● Work to be completed
Using the listing below, set down exactly the lines from the one that contains "Rods are made" through the one that contains "background: #ef4444 ->", with no pictures.

*** Entries shown ***

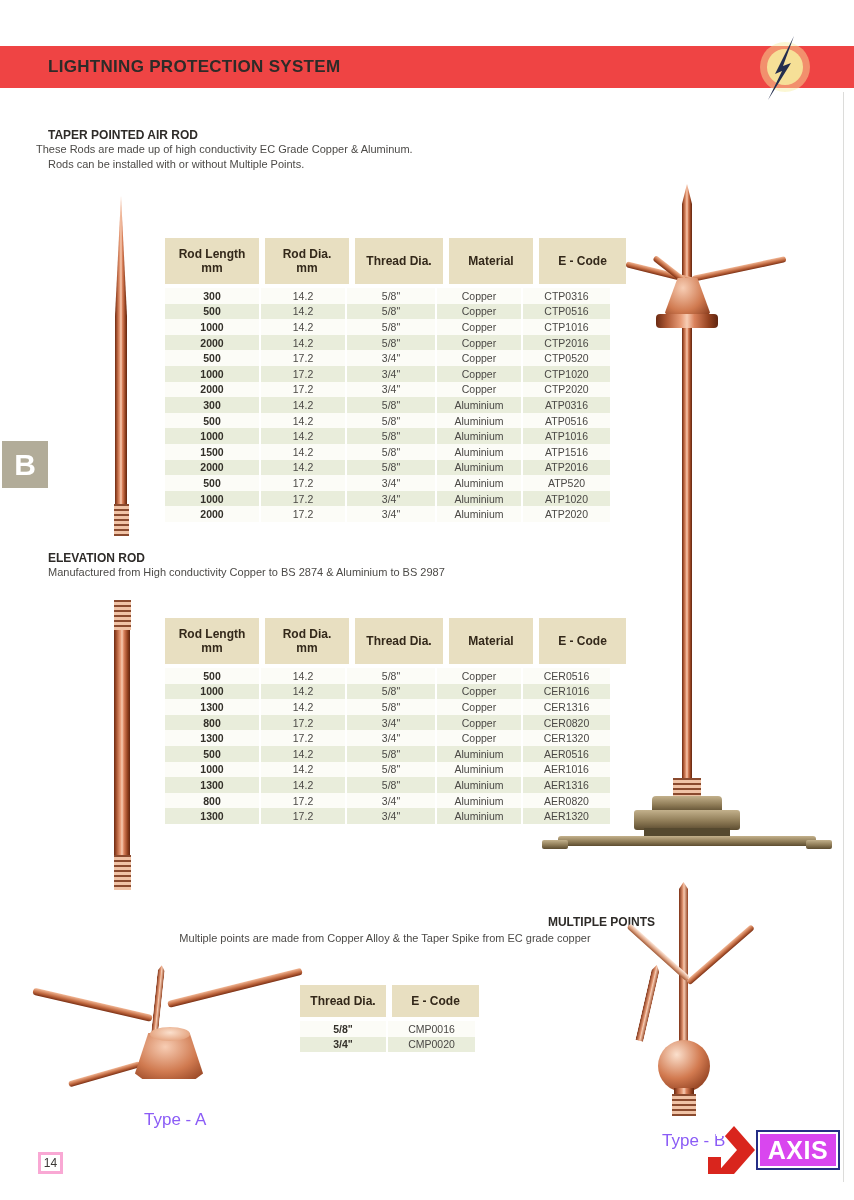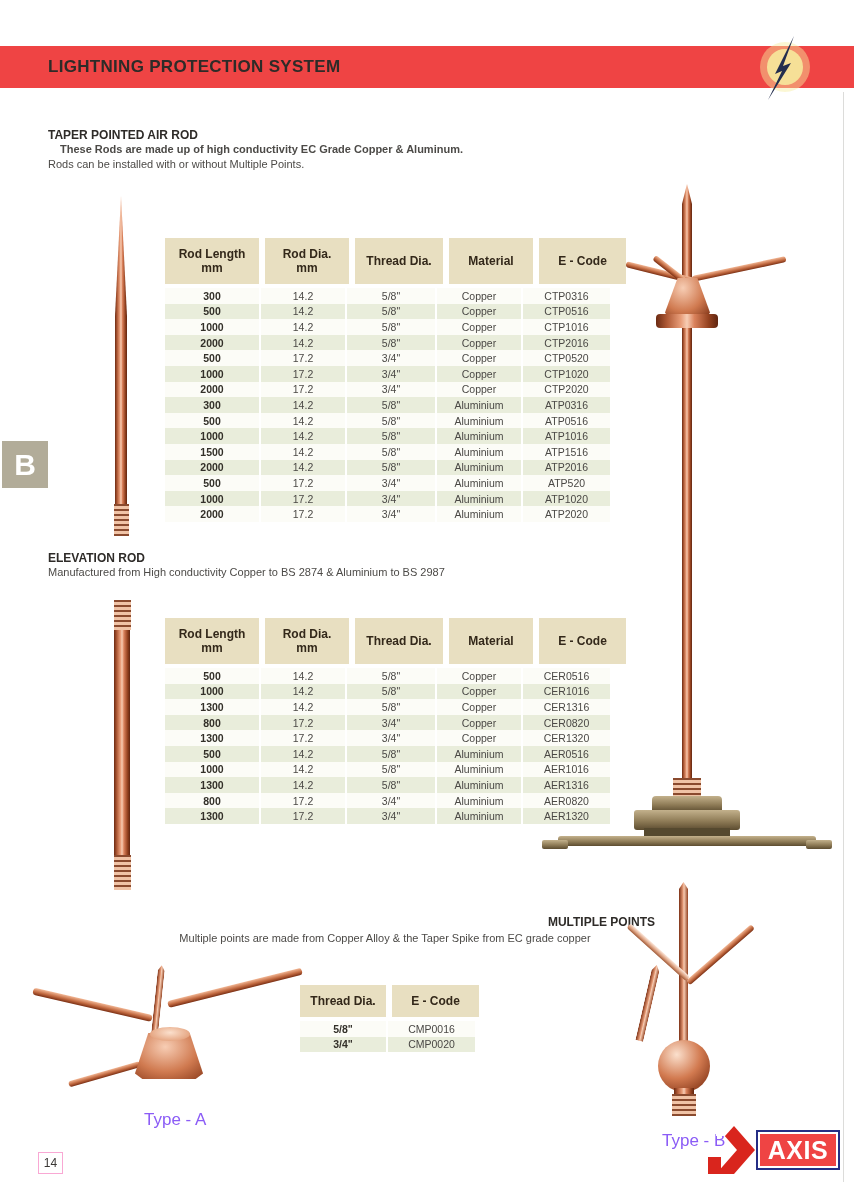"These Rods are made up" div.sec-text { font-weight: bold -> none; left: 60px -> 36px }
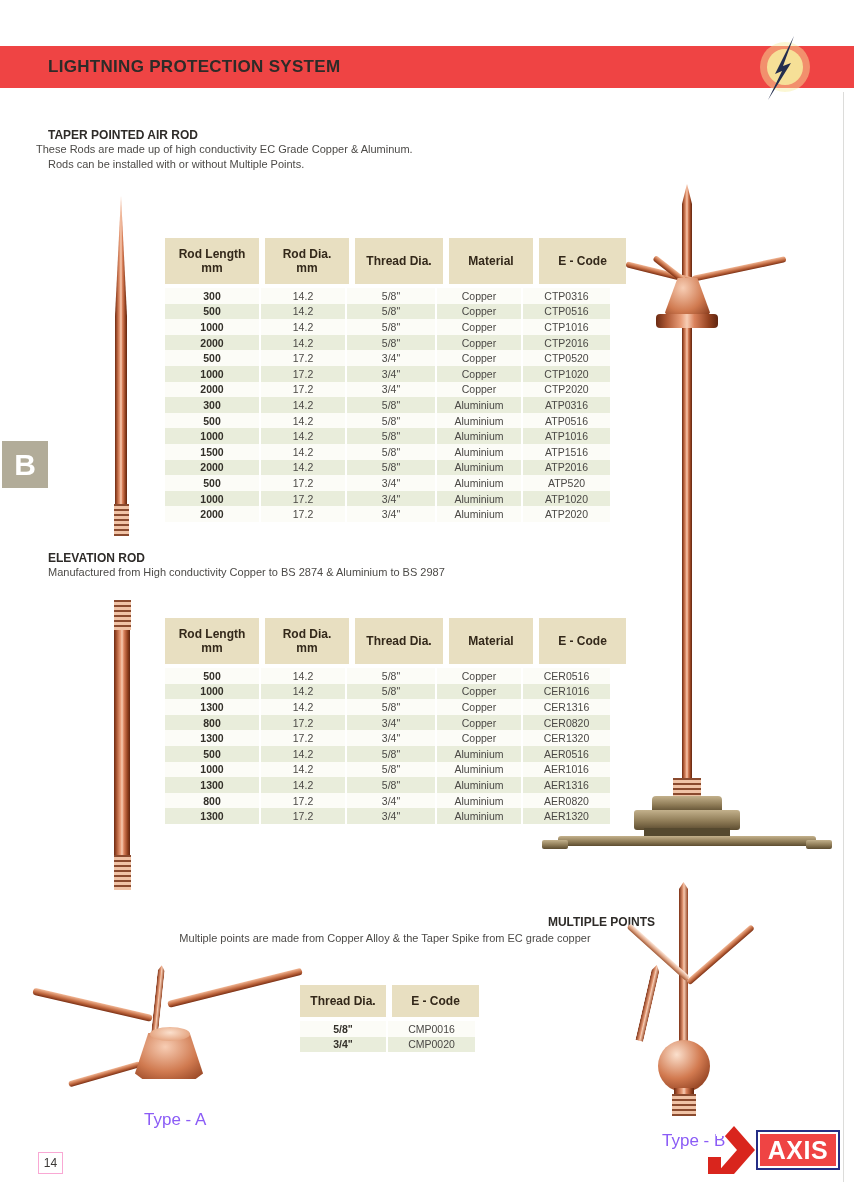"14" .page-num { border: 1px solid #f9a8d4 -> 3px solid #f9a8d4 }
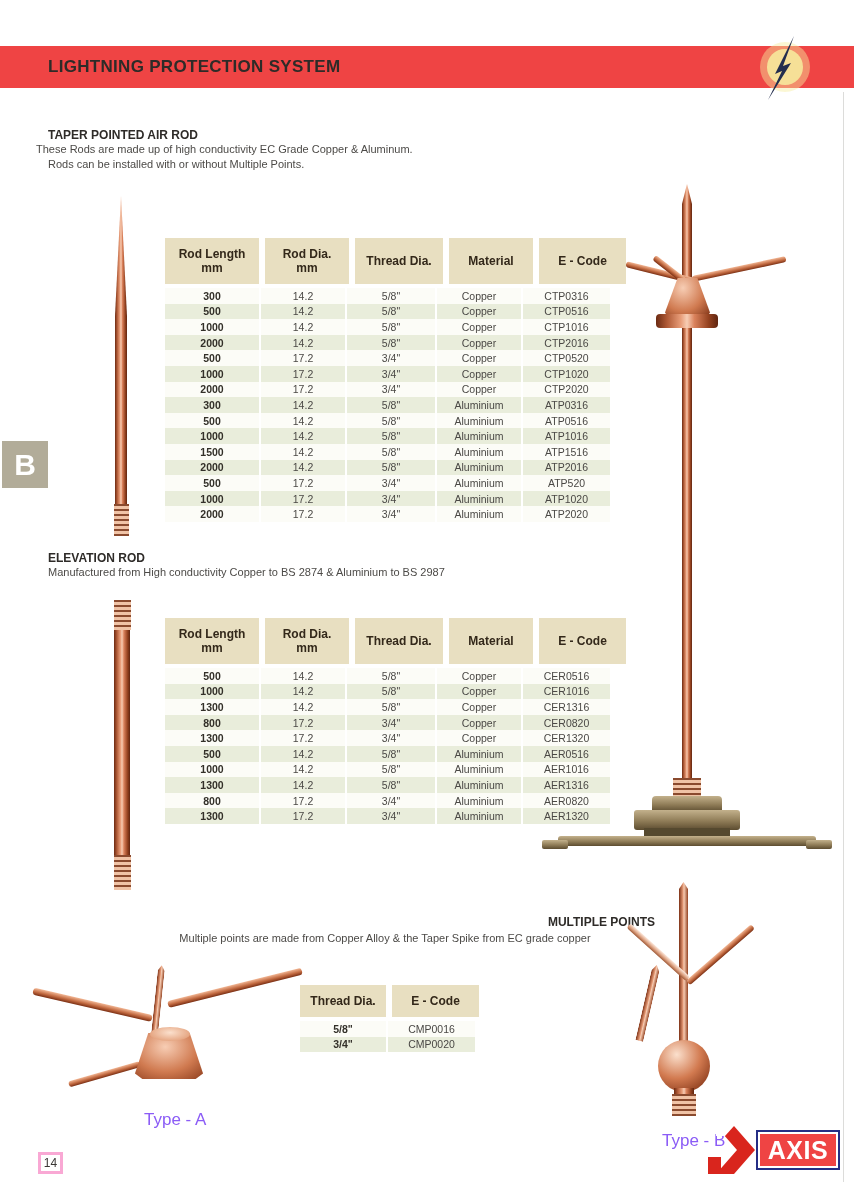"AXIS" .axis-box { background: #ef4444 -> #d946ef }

***
*** Entries shown ***

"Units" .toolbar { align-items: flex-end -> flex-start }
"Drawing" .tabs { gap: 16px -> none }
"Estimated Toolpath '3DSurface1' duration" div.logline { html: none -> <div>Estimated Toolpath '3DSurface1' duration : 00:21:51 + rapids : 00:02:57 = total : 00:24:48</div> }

***

● Answer to this task
"These Rods are made up" div.sec-text { font-weight: bold -> none; left: 60px -> 36px }
"14" .page-num { border: 1px solid #f9a8d4 -> 3px solid #f9a8d4 }
"AXIS" .axis-box { background: #ef4444 -> #d946ef }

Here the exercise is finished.